# Corpus Analysis with  Kullback–Leibler divergence

Author: Lucas van der Deijl, University of Amsterdam <br/>
Version: 9 December 2020 <br/>
Contact: l.a.vanderdeijl@uva.nl, www.lucasvanderdeijl.nl <br/>
Project: 'Radical Rumours' (Funded by NWO 2017-2021) <br/>

## Aim of this program

## Pipeline

### Import the required libraries

First, the required libaries and resources need to be imported.

In [None]:
import os

import nltk
from nltk.tokenize import word_tokenize

from string import punctuation
from sklearn.feature_extraction.text import TfidfVectorizer # We're going to use the Python package scikit-learn to transform texts into vectors of TF-IDF values
from sklearn.metrics.pairwise import cosine_similarity # scikut-learn also offers various ready-to-use methods for calculating metrics like cosine similarity
from scipy.stats import entropy
from scipy import spatial
import numpy as np

import seaborn as sns
import matplotlib.pyplot as plt

### Install missing libraries

In case you got an error after the previous step because not all of the required modules are installed, you can uncomment (remove the '#') the relevant install-command below and run the code. Once the module is installed, run the block above again to import it before moving on to the next step.

In [None]:
# !pip install nltk
# !pip install scipy

### Define functions for preprocessing and parsing

In [None]:
def preprocess(doc):
  stopwords = open(("Resources/stopwoorden.txt"), 'rt', encoding='utf-8').read().split()
  punct = punctuation
  tokens = word_tokenize(doc)
  lowercase_tokens = [token.lower() for token in tokens]
  punct_and_stops_removed = " ".join([token for token in lowercase_tokens if (token not in stopwords) and (token not in punct)]) 
  preprocessed_doc = punct_and_stops_removed
  return(preprocessed_doc)

def parse_corpus(corpus_location):
    corpus = []
    titles = []
    for filename in os.listdir(corpus_location):
        title = filename.split("_")[2]
        titles.append(title)
        file = open((corpus_location + filename), 'rt', encoding='utf-8')
        preprocessed_text = preprocess(file.read())
        corpus.append(preprocessed_text)
        file.close()
    return(titles, corpus)

In [None]:
# Define filepaths to corpora
source_label = "Descartes"
target_label = "Spinoza"

path_to_corpusfolder = "Corpus/"
#os.listdir(path_to_corpusfolder) # uncomment and run to check if your path is  correct

### Load and preprocess your corpus

In [None]:
source_corpus = parse_corpus(path_to_corpusfolder + source_label + "/")
target_corpus = parse_corpus(path_to_corpusfolder + target_label + "/")

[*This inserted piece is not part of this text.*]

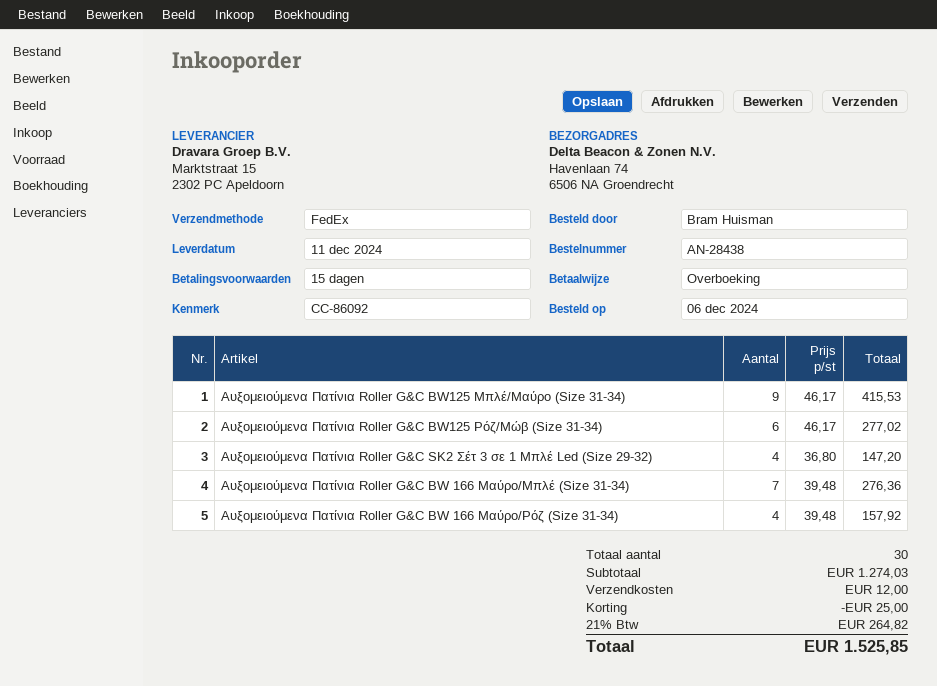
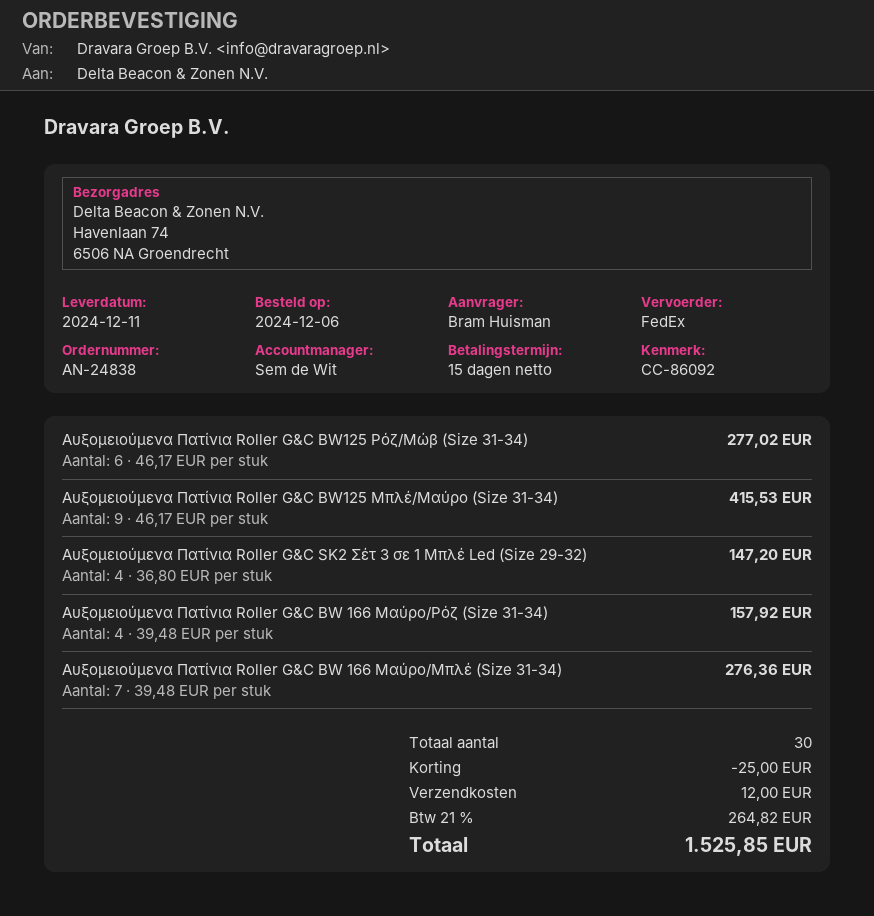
order number: AN-28438 -> AN-24838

document_titles = source_corpus[0] + target_corpus[0]
total_corpus = source_corpus[1] + target_corpus[1]

### Create a term-document matrix with tfidf values

In [None]:
vect = TfidfVectorizer(min_df=0) # set parameters for vectorization
term_doc_matrix = vect.fit_transform(total_corpus)
term_doc_matrix_array = term_doc_matrix.toarray()

### Create a document-document matrix and compute KL divergence for both directions in each document pair

In [None]:
source_to_target_dict = {}
target_to_source_dict = {}

for first_counter, tfidf_array_source in enumerate(term_doc_matrix_array[:len(source_corpus[1])]):
    source_index = first_counter
    source_title = document_titles[source_index]
    source_to_target_dict[source_title] = {}
    
    for second_counter, tfidf_array_target in enumerate(term_doc_matrix_array[len(source_corpus[1]):]): 
        target_index = len(source_corpus[1]) + second_counter
        target_title = document_titles[target_index]
        
        no_zeroes_source = []
        no_zeroes_target = []
        for index in range(len(tfidf_array_source)):
            if tfidf_array_source[index] != 0 and tfidf_array_target[index] != 0: 
                no_zeroes_source.append(tfidf_array_source[index])
                no_zeroes_target.append(tfidf_array_target[index])

        source_to_target_dict[source_title][target_title] = round(entropy(no_zeroes_target, qk=no_zeroes_source),2) 
        if target_title not in target_to_source_dict:
            target_to_source_dict[target_title] = {}
            target_to_source_dict[target_title][source_title] = round(entropy(no_zeroes_source, qk=no_zeroes_target),2)
        else:
            target_to_source_dict[target_title][source_title] = round(entropy(no_zeroes_source, qk=no_zeroes_target),2)
            
source_to_target_list_of_lists = [list(source_to_target_dict[key].values()) for key in source_to_target_dict]
source_to_target_flattened = [value for sublist in source_to_target_list_of_lists for value in sublist if value != 0.0]

target_to_source_list_of_lists = [list(target_to_source_dict[key].values()) for key in target_to_source_dict]
target_to_source_flattened = [value for sublist in target_to_source_list_of_lists for value in sublist if value != 0.0]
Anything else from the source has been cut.